Organizing can be a challenge for anyone, but for those with attention and distraction problems, the mere thought of trying to get it all together can be quite daunting. You will need to push past this, because when you have symptoms of ADHD, one of the best ways to manage your symptoms is to become organized.
Here’s eight strategies you can implement to become more organized. These can make coping with ADHD much easier for you as well as your loved ones! From decision-making to clearing out the clutter, these steps can lead to a more organized life and let you accomplish more, even with ADHD.
Parents can adapt and incorporate these ideas into their children’s routine, helping to build helpful habits that can be useful for any of us.
Set time limits for decision-making
People who have symptoms of ADHD can spend days and even weeks agonizing over making a decision that would take some people a few minutes. In order to speed up the process, set a budget cap or time frame for the decision. If you are deciding on a new mobile phone, choose a price cap and ignore options that are above this range. If you are planning a vacation, choose the destination by a set date. When making a decision you should identify what the most important factor is and move on from there. This could be convenience, price, practicality, aesthetics, or something else. Try focusing primarily
on this factor when making the decision.
Use a planner and personal journal
A simple planner can be an extremely powerful tool. Using an effective planning system is the top strategy to becoming more organized and better at prioritizing and managing your time. Your planner should include appointments, phone calls that need to be made, bills that need to be paid, as well as errands that you need to complete and other such daily tasks.
The journal can be used to write down your thoughts and ideas as well as plans and appointments. The idea behind the journal is to help you with organizing your thoughts. If your thoughts are not organized it will be difficult to organize any other area of your life. If you feel you don’t have time to write things down or don’t like writing, use a digital recorder to record your thoughts. The more you do this the more you will free your mind, which can help you focus on the tasks you need to complete.
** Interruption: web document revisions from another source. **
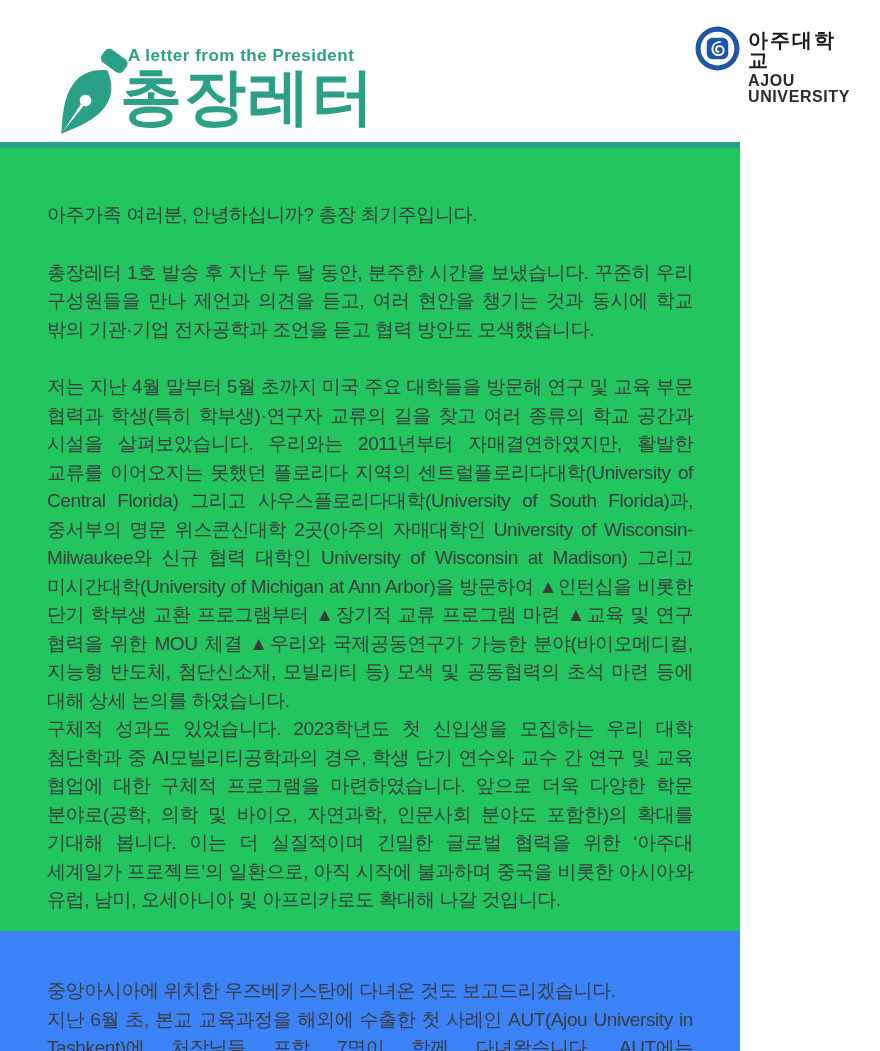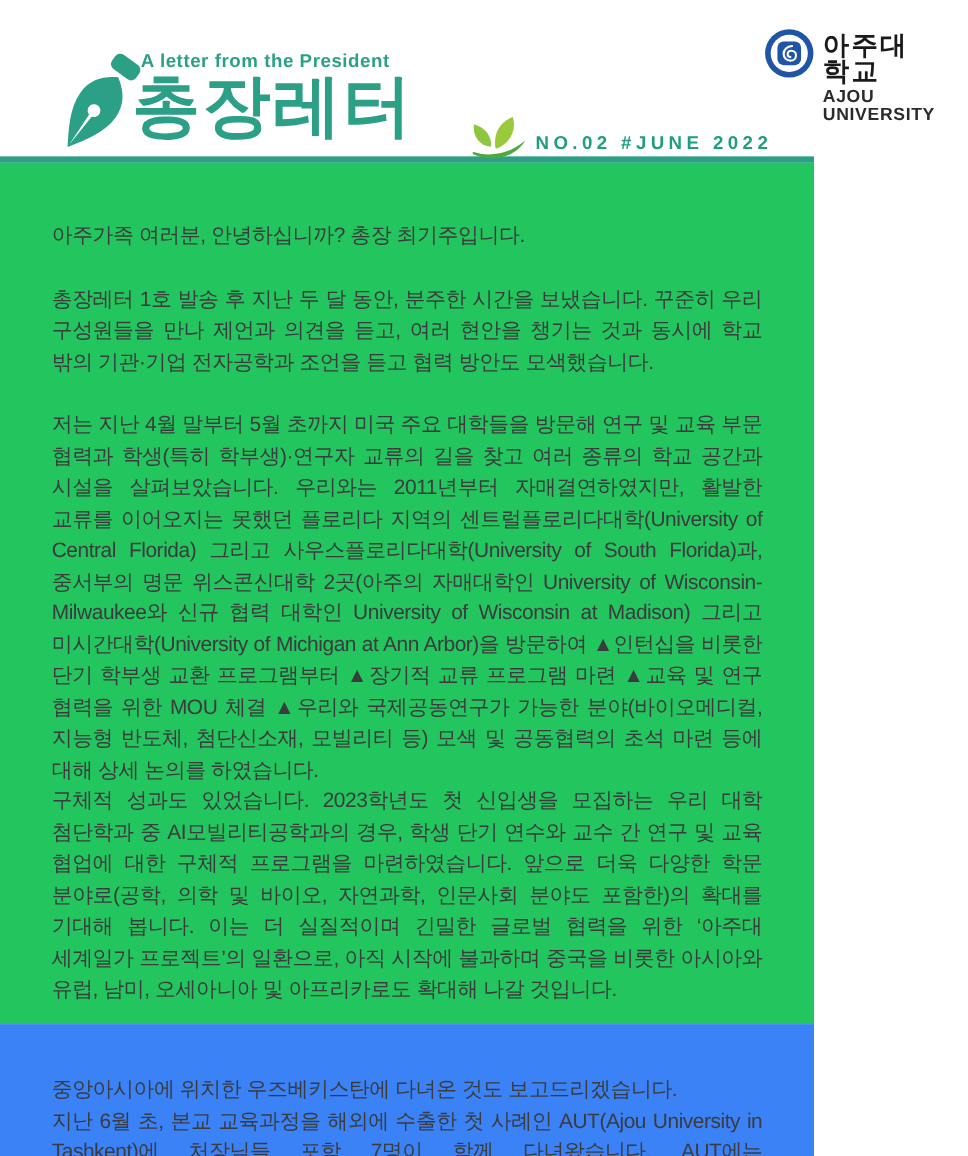--- a/index.html
+++ b/index.html
@@ -21,21 +21,21 @@
   }
   .main-title {
     position: absolute; left: 120px; top: 64px;
     font-size: 62px; font-weight: 800; color: #2CA086;
     letter-spacing: 2px; line-height: 1.05; white-space: nowrap;
   }
 
   .logo-block { position: absolute; left: 695px; top: 26px; display: flex; align-items: flex-start; }
   .emblem { width: 45px; height: 45px; flex: 0 0 auto; }
   .logo-text { margin-left: 8px; padding-top: 4px; }
-  .logo-kr { font-size: 24px; font-weight: 800; color: #1a1a1a; letter-spacing: 2px; line-height: 1; }
+  .logo-kr { font-size: 20px; font-weight: 800; color: #1a1a1a; letter-spacing: 2px; line-height: 1; }
   .logo-en { font-size: 16px; font-weight: 600; color: #2b2b2b; letter-spacing: 0.6px; line-height: 1; margin-top: 3px; }
 
   .issue-row {
     position: absolute; right: 38px; top: 104px;
     display: flex; align-items: flex-end; gap: 4px;
   }
   .leaf-icon { width: 56px; height: 42px; margin-bottom: -4px; }
   .issue-label {
     font-size: 17px; font-weight: bold; color: #1E9E7E;
     letter-spacing: 4px; line-height: 1; padding-bottom: 4px; white-space: nowrap;
@@ -92,28 +92,20 @@
         <circle cx="22" cy="22" r="16.5" fill="#ffffff"></circle>
         <rect x="11.5" y="11.5" width="21" height="21" rx="5.5" fill="#1F55A4"></rect>
         <path d="M24.5 15.5 c-4.5 0.3 -7.5 3.2 -7.5 7 c0 3.6 2.8 6 6 6 c2.9 0 5-2 5-4.7 c0-2.4-1.8-4.1-4.1-4.1 c-1.9 0-3.3 1.3-3.3 3.1 c0 1.4 1 2.4 2.4 2.4" fill="none" stroke="#ffffff" stroke-width="1.9" stroke-linecap="round"></path>
       </svg>
       <div class="logo-text">
         <div class="logo-kr">아주대학교</div>
         <div class="logo-en">AJOU UNIVERSITY</div>
       </div>
     </div>
 
-    <div class="issue-row">
-      <svg class="leaf-icon" viewBox="0 0 60 44" aria-hidden="true">
-        <path d="M20 31 C9 29 3 21 4 9 C15 12 21 20 21 30 Z" fill="#8DC63F"></path>
-        <path d="M25 32 C23 18 29 7 42 2 C46 15 39 28 26 33 Z" fill="#9ACA3C"></path>
-        <path d="M3 36 C18 41 38 39 54 25 C45 41 22 47 3 38 Z" fill="#4FA83D"></path>
-      </svg>
-      <div class="issue-label">NO.02 #JUNE 2022</div>
-    </div>
   </div>
 
   <div class="divider"></div>
 
   <div class="gray-section">
     <p class="letter-p">아주가족 여러분, 안녕하십니까? 총장 최기주입니다.</p>
     <p class="letter-p">총장레터 1호 발송 후 지난 두 달 동안, 분주한 시간을 보냈습니다. 꾸준히 우리 구성원들을 만나 제언과 의견을 듣고, 여러 현안을 챙기는 것과 동시에 학교 밖의 기관·기업 전자공학과 조언을 듣고 협력 방안도 모색했습니다.</p>
     <p class="letter-p tight">저는 지난 4월 말부터 5월 초까지 미국 주요 대학들을 방문해 연구 및 교육 부문 협력과 학생(특히 학부생)·연구자 교류의 길을 찾고 여러 종류의 학교 공간과 시설을 살펴보았습니다. 우리와는 2011년부터 자매결연하였지만, 활발한 교류를 이어오지는 못했던 플로리다 지역의 센트럴플로리다대학(University of Central Florida) 그리고 사우스플로리다대학(University of South Florida)과, 중서부의 명문 위스콘신대학 2곳(아주의 자매대학인 University of Wisconsin-Milwaukee와 신규 협력 대학인 University of Wisconsin at Madison) 그리고 미시간대학(University of Michigan at Ann Arbor)을 방문하여 ▲인턴십을 비롯한 단기 학부생 교환 프로그램부터 ▲장기적 교류 프로그램 마련 ▲교육 및 연구 협력을 위한 MOU 체결 ▲우리와 국제공동연구가 가능한 분야(바이오메디컬, 지능형 반도체, 첨단신소재, 모빌리티 등) 모색 및 공동협력의 초석 마련 등에 대해 상세 논의를 하였습니다.</p>
     <p class="letter-p tight">구체적 성과도 있었습니다. 2023학년도 첫 신입생을 모집하는 우리 대학 첨단학과 중 AI모빌리티공학과의 경우, 학생 단기 연수와 교수 간 연구 및 교육 협업에 대한 구체적 프로그램을 마련하였습니다. 앞으로 더욱 다양한 학문 분야로(공학, 의학 및 바이오, 자연과학, 인문사회 분야도 포함한)의 확대를 기대해 봅니다. 이는 더 실질적이며 긴밀한 글로벌 협력을 위한 ‘아주대 세계일가 프로젝트’의 일환으로, 아직 시작에 불과하며 중국을 비롯한 아시아와 유럽, 남미, 오세아니아 및 아프리카로도 확대해 나갈 것입니다.</p>
   </div>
Sort and get rid of clutter
If you have ADHD it’s likely that a large part of your disorder may involve clutter. To get organized choose a time each month to go through your clutter. Set aside about 3 hours a month to start wedding through (and getting rid of!) some of these items. Break it into small time chunks, or work as long as you can in one stretch. As soon as you find yourself getting distracted or spending too much time on any one item, take a break. Create a schedule that will work for you. You build in a reward after completing a set goal if that works for you!
Labeling and color coding
Once you have gone through your clutter, the next step is to get organized–visually. All of your important items should have a home. This includes your mail, keys, wallet, etc. Be consistent on where you place them to avoid wasted time and frustration in searching. When you have a good organization system you will be able to get the thing that you need, when you need it. You can use also color coded labels for different items so that you can get to what you are looking for much easier, or color code your notes and journal with markers to help you find things easily.
Rely on to-do lists
Creating brief to-do lists for each day of the week will help. On an index card, list no more than 5 items for the day on the front of the card. If you have additional items that you need to complete that day write them on the back. Go through each item and cross it off as it is completed. Once you have completed one to-do-list, start on the next one. Move important uncompleted tasks to a fresh card for the next day. Reassess the lists from time to time to re-prioritize.
Turn to timers
Timers can be a great friend to anyone who is trying to get organized! If you find yourself getting lost on Facebook for hours, doing online searches, or even shopping online, set a timer for 15 minutes and focus on the task that you are trying to complete just for that amount of time. Then stop. You can take a break and go back to the task as needed. But timers and alerts can be extremely beneficial to avoid losing track of time.
Utilize your down time
Don’t wait for a long block of uninterrupted time to complete day to day chores. In just a few minutes you can remove the lint from the dryer, sort your mail, or water your plants. In just five minutes you can get the dishwasher emptied or write that email. When waiting for the laundry to dry, match socks or gather clothing that needs to be dry cleaned. Ideally, you want to find small tasks to do in those minutes of the day that otherwise would be wasted.
Simplify and streamline your wardrobe
When a variety of types of clothes are mixed up in a closet it can be harder to decide what to wear. Getting rid of extra clothing can help save time when you’re looking for what to wear. During the spring and summer months, women may want to choose 2 colors to coordinate their wardrobe around, plus some white. In the winter choose 2 other colors plus black. Clothing can be preassembled into outfits in your closet. This will help you get dressed faster in the morning as there will be less time to second guess yourself. Or they can be sorted by category (dress blouses, T-shirts, etc.) This strategy will work for both men and women and is very helpful for organizing business attire. At the least, have all your clothes sorted by type so you don’t have to search for what you are looking for!